[What is being asked] Give the data below again exactly as written, without its pictures.

● ● ● ● ● ● ●

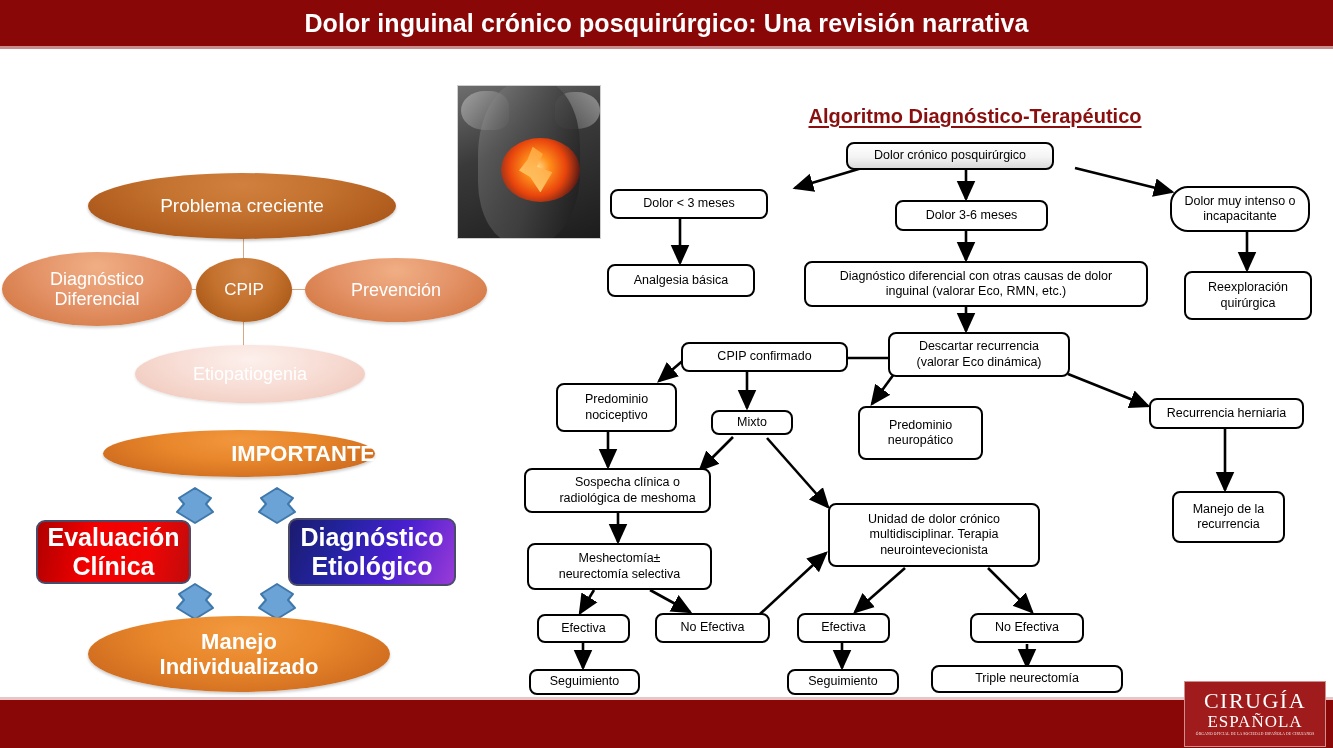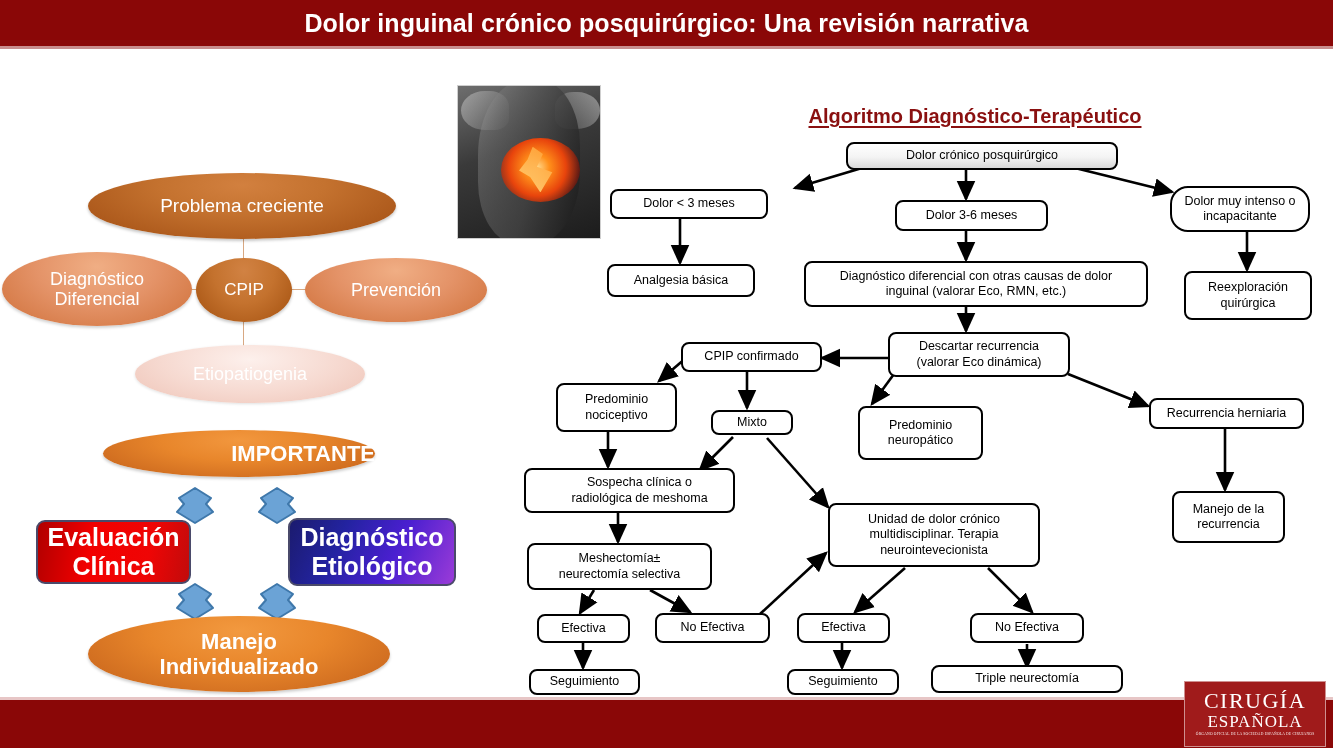--- a/index.html
+++ b/index.html
@@ -264,7 +264,7 @@
   </g>
 </svg>
 
-<div class="fbox grad" style="left:846px;top:142px;width:272px;height:28px;">
+<div class="fbox grad" style="left:846px;top:142px;width:208px;height:28px;">
   <span>Dolor crónico posquirúrgico</span>
 </div>
 <div class="fbox" style="left:610px;top:189px;width:158px;height:30px;">

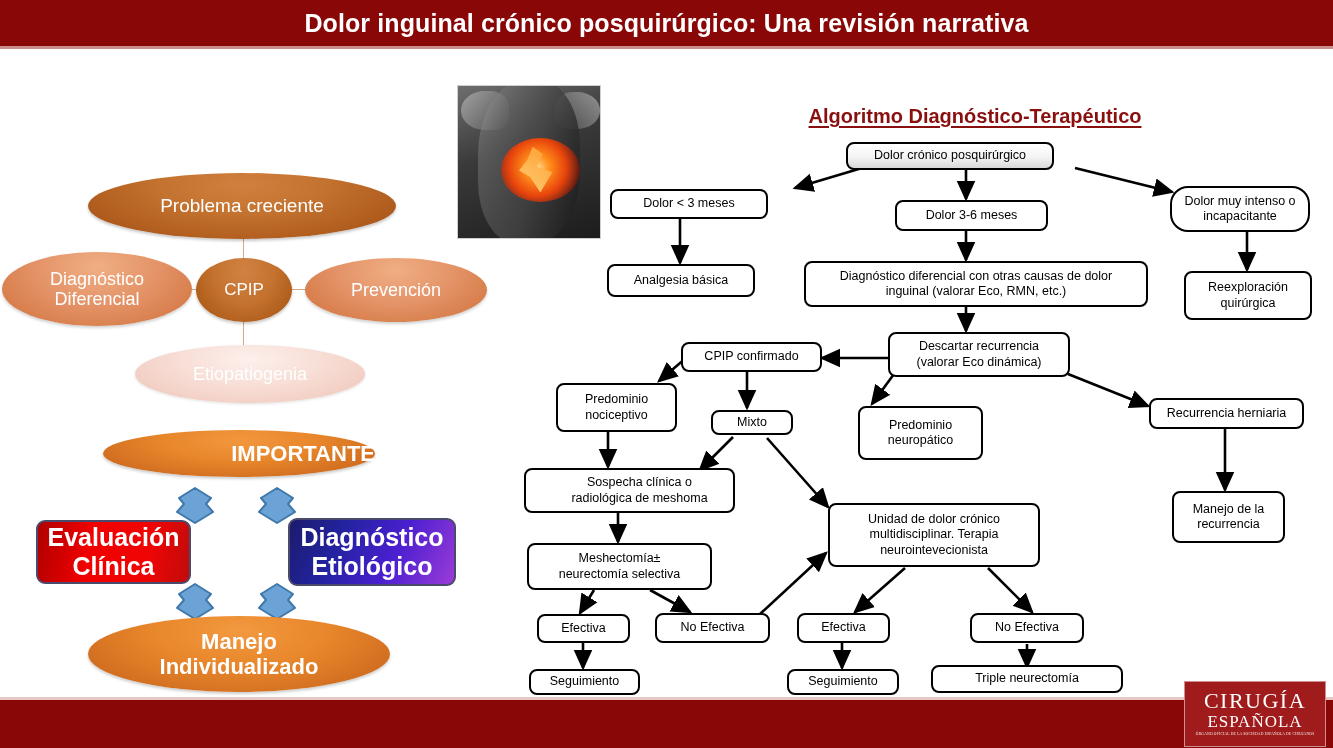--- a/index.html
+++ b/index.html
@@ -300,7 +300,7 @@
     <span>(valorar Eco dinámica)</span>
   </span>
 </div>
-<div class="fbox" style="left:681px;top:342px;width:141px;height:30px;">
+<div class="fbox" style="left:681px;top:342px;width:167px;height:30px;">
   <span>CPIP confirmado</span>
 </div>
 <div class="fbox" style="left:556px;top:383px;width:121px;height:49px;">

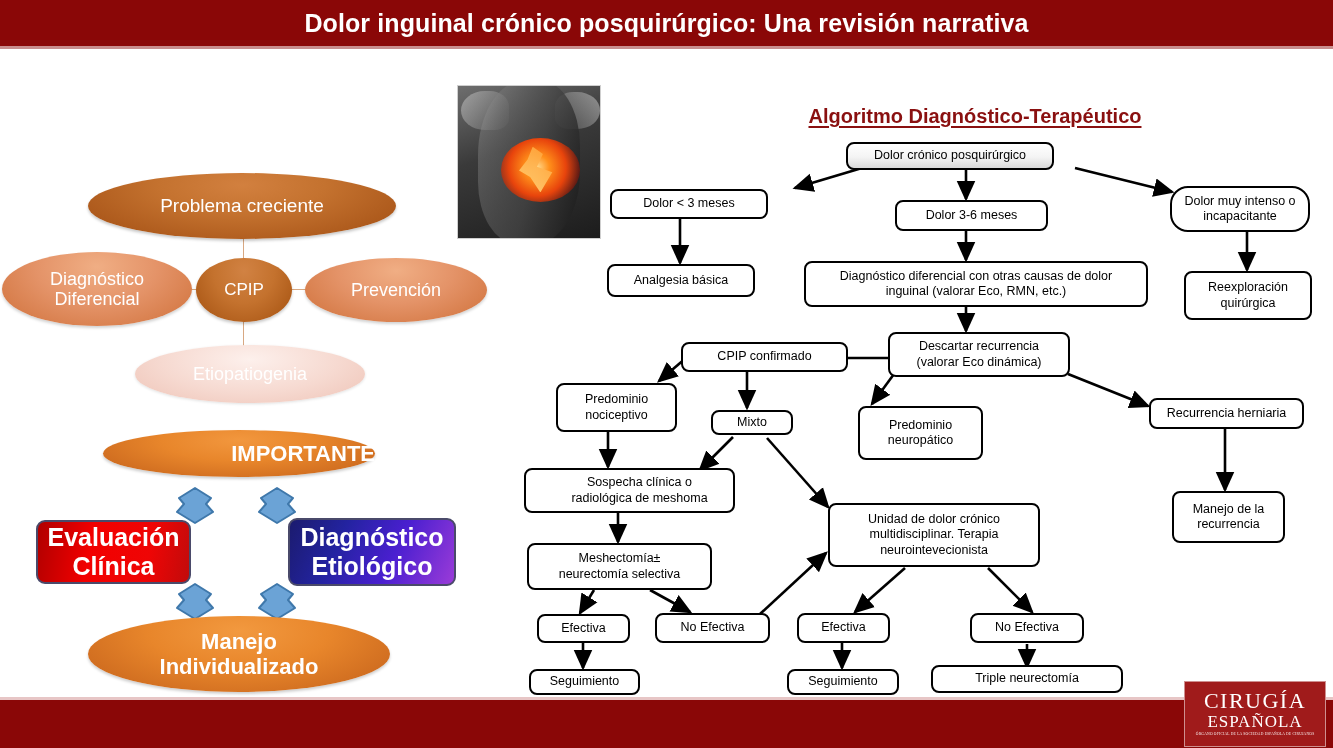--- a/index.html
+++ b/index.html
@@ -327,7 +327,7 @@
     <span>recurrencia</span>
   </span>
 </div>
-<div class="fbox" style="left:524px;top:468px;width:211px;height:45px;padding-left:24px;">
+<div class="fbox" style="left:524px;top:468px;width:187px;height:45px;padding-left:24px;">
   <span>
     <span>Sospecha clínica o</span><br>
     <span>radiológica de meshoma</span>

● ● ● ● ● ● ●

[Exercise output]
--- a/index.html
+++ b/index.html
@@ -264,7 +264,7 @@
   </g>
 </svg>
 
-<div class="fbox grad" style="left:846px;top:142px;width:272px;height:28px;">
+<div class="fbox grad" style="left:846px;top:142px;width:208px;height:28px;">
   <span>Dolor crónico posquirúrgico</span>
 </div>
 <div class="fbox" style="left:610px;top:189px;width:158px;height:30px;">

--- a/index.html
+++ b/index.html
@@ -300,7 +300,7 @@
     <span>(valorar Eco dinámica)</span>
   </span>
 </div>
-<div class="fbox" style="left:681px;top:342px;width:141px;height:30px;">
+<div class="fbox" style="left:681px;top:342px;width:167px;height:30px;">
   <span>CPIP confirmado</span>
 </div>
 <div class="fbox" style="left:556px;top:383px;width:121px;height:49px;">

--- a/index.html
+++ b/index.html
@@ -327,7 +327,7 @@
     <span>recurrencia</span>
   </span>
 </div>
-<div class="fbox" style="left:524px;top:468px;width:211px;height:45px;padding-left:24px;">
+<div class="fbox" style="left:524px;top:468px;width:187px;height:45px;padding-left:24px;">
   <span>
     <span>Sospecha clínica o</span><br>
     <span>radiológica de meshoma</span>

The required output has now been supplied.